** Opening SOURCE DATA block **

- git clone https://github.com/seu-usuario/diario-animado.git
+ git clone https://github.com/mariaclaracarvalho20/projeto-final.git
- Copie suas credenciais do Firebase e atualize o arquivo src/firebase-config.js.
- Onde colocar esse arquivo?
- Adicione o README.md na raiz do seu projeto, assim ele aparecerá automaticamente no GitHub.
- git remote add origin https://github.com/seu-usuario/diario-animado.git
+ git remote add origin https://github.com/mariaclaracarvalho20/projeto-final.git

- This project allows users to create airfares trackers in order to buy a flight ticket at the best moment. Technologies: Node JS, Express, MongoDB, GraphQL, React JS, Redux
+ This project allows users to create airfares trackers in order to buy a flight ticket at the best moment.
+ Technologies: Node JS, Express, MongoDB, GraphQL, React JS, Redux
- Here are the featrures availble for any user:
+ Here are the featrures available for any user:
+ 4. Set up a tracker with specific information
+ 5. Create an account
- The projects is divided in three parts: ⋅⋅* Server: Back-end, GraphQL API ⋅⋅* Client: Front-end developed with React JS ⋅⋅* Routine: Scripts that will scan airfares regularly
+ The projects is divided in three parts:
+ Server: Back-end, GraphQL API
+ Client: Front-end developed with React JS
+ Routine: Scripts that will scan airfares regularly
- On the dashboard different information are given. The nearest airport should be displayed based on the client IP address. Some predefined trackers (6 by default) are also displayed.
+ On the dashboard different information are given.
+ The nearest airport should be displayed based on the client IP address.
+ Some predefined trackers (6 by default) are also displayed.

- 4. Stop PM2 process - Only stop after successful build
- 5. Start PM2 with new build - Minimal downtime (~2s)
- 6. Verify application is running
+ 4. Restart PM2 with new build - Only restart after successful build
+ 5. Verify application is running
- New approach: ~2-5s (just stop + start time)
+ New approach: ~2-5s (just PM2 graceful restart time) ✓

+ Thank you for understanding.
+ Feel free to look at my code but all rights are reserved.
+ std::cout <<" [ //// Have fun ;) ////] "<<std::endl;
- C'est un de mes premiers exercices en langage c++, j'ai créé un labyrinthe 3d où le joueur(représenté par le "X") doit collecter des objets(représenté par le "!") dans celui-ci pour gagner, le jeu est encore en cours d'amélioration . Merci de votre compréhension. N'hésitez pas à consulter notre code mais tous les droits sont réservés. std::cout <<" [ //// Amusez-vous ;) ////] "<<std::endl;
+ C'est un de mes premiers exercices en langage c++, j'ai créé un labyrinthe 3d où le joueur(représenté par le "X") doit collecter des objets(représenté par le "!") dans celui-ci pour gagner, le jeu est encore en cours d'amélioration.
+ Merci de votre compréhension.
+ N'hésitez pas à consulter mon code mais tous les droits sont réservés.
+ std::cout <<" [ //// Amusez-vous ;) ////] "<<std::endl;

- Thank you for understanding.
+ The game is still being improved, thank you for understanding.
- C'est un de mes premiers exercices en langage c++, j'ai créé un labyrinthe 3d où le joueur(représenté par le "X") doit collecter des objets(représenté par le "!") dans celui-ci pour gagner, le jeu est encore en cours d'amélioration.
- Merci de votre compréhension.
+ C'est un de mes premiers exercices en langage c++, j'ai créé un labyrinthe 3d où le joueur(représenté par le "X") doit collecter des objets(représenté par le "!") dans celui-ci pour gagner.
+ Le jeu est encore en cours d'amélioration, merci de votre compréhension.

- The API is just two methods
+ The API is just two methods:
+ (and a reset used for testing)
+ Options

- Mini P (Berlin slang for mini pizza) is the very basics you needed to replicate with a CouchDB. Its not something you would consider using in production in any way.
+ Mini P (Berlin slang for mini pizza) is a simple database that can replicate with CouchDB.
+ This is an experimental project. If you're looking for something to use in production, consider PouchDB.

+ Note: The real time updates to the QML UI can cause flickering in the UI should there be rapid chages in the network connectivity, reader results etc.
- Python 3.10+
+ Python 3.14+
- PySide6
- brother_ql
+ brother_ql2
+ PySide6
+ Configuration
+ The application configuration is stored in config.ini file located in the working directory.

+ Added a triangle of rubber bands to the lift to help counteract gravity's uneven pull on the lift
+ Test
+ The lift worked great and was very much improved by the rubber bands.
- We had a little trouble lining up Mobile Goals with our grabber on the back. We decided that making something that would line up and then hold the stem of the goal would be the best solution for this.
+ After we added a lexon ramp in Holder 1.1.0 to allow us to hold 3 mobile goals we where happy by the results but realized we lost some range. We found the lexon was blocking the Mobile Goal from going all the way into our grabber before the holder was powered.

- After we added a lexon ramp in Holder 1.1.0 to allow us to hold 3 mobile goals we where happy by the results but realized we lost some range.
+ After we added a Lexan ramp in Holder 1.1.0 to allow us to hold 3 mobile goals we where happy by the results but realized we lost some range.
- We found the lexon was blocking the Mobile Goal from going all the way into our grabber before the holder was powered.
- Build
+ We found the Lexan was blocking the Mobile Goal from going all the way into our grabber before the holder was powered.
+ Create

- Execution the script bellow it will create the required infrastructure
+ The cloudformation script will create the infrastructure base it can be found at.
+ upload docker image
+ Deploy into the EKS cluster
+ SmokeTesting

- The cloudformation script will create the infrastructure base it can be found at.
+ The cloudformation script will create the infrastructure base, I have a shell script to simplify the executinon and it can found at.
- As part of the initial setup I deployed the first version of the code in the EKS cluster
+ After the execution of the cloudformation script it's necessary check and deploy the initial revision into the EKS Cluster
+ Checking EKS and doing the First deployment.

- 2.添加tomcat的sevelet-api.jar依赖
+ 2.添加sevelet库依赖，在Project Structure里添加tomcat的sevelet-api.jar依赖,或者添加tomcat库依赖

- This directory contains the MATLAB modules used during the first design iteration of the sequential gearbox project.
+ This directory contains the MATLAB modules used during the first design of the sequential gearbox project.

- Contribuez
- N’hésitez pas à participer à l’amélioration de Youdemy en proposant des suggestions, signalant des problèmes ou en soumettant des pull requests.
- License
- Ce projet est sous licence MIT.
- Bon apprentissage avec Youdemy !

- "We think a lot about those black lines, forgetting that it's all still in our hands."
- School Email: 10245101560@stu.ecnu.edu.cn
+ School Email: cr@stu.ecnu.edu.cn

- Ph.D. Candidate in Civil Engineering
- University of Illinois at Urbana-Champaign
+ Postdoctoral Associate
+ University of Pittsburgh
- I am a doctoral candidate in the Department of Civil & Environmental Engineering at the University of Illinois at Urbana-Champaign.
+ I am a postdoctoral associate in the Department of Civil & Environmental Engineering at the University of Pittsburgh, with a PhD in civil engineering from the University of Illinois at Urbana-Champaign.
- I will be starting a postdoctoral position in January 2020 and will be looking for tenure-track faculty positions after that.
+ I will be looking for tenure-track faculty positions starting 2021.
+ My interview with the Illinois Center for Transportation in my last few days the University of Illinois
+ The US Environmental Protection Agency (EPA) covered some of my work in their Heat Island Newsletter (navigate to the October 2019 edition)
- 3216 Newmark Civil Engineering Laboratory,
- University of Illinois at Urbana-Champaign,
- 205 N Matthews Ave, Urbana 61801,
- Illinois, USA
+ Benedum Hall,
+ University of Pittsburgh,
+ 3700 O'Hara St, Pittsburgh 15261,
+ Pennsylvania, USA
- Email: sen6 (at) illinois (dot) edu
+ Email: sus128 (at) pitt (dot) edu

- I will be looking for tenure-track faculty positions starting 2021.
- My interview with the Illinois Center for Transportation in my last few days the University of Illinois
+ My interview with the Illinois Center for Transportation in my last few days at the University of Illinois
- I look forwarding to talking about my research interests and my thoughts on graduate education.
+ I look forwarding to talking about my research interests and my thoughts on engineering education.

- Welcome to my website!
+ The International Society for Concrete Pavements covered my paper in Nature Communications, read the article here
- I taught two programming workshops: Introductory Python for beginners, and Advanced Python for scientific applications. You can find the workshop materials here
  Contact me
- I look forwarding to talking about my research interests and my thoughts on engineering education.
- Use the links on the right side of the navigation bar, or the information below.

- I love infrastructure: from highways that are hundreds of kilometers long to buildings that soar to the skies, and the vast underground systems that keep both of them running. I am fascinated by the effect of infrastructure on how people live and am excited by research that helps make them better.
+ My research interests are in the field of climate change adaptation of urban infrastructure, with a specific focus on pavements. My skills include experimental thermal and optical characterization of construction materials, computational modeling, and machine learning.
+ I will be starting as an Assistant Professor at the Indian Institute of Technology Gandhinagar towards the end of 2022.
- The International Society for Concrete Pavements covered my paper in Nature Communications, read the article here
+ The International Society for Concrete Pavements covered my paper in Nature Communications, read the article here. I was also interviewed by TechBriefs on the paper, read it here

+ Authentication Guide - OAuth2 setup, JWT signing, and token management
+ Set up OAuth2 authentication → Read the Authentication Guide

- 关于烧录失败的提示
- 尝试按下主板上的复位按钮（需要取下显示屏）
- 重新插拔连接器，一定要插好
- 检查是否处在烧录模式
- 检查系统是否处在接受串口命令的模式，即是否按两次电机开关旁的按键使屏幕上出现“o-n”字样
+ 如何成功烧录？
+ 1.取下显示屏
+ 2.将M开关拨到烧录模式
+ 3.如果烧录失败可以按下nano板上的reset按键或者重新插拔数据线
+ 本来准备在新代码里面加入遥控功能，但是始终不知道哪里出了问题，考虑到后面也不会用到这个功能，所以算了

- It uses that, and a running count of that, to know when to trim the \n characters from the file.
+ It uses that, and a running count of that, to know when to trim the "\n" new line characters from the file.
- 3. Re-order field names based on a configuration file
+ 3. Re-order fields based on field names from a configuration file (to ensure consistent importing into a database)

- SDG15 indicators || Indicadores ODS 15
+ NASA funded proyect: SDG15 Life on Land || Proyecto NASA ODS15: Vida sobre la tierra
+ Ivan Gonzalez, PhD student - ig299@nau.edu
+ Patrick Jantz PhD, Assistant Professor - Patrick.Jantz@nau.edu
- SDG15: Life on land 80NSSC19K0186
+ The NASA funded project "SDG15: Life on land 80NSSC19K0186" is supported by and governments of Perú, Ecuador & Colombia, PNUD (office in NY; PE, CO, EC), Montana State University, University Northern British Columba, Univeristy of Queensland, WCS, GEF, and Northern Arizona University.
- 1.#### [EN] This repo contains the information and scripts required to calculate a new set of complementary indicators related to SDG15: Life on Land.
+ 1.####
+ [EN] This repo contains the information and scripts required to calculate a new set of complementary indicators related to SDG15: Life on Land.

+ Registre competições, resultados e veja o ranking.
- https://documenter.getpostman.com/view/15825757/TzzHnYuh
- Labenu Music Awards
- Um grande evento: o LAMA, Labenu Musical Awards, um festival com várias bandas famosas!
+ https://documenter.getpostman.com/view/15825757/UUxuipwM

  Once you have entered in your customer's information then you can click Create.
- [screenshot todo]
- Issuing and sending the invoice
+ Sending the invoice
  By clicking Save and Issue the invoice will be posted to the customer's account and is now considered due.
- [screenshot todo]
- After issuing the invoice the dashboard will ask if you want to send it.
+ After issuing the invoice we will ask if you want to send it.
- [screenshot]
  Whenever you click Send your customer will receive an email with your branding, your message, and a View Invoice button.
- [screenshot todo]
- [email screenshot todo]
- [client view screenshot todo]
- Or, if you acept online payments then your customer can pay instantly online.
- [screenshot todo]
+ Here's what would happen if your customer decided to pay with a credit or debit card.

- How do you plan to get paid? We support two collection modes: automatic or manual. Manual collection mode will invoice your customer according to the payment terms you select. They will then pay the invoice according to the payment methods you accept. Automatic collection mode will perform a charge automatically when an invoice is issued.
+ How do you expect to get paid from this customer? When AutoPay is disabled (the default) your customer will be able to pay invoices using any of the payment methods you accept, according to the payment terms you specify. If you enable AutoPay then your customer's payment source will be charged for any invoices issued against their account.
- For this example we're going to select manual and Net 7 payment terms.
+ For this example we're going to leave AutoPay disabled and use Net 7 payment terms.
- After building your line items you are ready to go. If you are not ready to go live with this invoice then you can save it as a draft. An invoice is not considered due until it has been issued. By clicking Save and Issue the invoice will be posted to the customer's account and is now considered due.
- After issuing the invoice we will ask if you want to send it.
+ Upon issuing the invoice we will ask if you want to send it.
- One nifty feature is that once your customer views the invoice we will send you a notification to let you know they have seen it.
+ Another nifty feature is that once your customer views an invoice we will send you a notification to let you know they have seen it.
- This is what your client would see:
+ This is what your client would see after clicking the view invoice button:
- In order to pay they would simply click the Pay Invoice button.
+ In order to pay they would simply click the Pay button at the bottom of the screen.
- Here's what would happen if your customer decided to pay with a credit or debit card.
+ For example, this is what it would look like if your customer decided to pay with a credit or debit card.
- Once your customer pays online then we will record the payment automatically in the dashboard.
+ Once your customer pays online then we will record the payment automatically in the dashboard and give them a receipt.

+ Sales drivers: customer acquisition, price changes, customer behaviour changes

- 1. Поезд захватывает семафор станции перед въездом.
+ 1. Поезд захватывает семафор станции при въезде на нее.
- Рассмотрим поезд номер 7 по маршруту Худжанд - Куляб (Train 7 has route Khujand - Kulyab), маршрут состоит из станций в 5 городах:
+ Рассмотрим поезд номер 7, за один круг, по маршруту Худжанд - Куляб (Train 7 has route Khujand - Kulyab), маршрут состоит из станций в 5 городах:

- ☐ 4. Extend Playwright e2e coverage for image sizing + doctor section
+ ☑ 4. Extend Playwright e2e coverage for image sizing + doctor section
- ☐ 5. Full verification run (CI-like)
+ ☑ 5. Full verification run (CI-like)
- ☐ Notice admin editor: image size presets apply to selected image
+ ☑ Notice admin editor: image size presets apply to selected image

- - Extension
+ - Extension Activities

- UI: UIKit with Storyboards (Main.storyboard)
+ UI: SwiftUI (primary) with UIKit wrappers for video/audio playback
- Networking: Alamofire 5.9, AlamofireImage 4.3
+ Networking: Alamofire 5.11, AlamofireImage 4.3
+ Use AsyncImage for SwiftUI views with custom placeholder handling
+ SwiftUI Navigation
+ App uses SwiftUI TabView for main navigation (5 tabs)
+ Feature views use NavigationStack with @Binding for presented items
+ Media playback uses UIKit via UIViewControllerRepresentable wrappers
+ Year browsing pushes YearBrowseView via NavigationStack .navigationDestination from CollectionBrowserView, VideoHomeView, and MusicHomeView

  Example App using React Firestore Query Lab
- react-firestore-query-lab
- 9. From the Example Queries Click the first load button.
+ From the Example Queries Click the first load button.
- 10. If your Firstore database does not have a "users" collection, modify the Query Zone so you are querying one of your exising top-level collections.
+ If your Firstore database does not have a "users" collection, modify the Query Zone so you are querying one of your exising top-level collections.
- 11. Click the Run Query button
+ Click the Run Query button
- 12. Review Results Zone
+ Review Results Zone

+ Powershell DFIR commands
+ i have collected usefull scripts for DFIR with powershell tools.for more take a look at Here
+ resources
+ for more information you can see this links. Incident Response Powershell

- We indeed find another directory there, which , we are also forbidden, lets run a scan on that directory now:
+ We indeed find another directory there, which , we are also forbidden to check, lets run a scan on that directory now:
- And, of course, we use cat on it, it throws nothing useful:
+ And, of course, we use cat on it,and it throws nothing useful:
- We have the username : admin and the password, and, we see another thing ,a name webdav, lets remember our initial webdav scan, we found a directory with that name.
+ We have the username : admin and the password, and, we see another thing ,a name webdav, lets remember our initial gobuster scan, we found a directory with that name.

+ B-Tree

** Closing SOURCE DATA block **

REQUIRED WORK: The answer is the lines above between the line holding "also forbidden to" and the line holding "- We have the", inclusive, each written out exactly, and no others.

RESULT FOR THIS TASK:
+ We indeed find another directory there, which , we are also forbidden to check, lets run a scan on that directory now:
- And, of course, we use cat on it, it throws nothing useful:
+ And, of course, we use cat on it,and it throws nothing useful:
- We have the username : admin and the password, and, we see another thing ,a name webdav, lets remember our initial webdav scan, we found a directory with that name.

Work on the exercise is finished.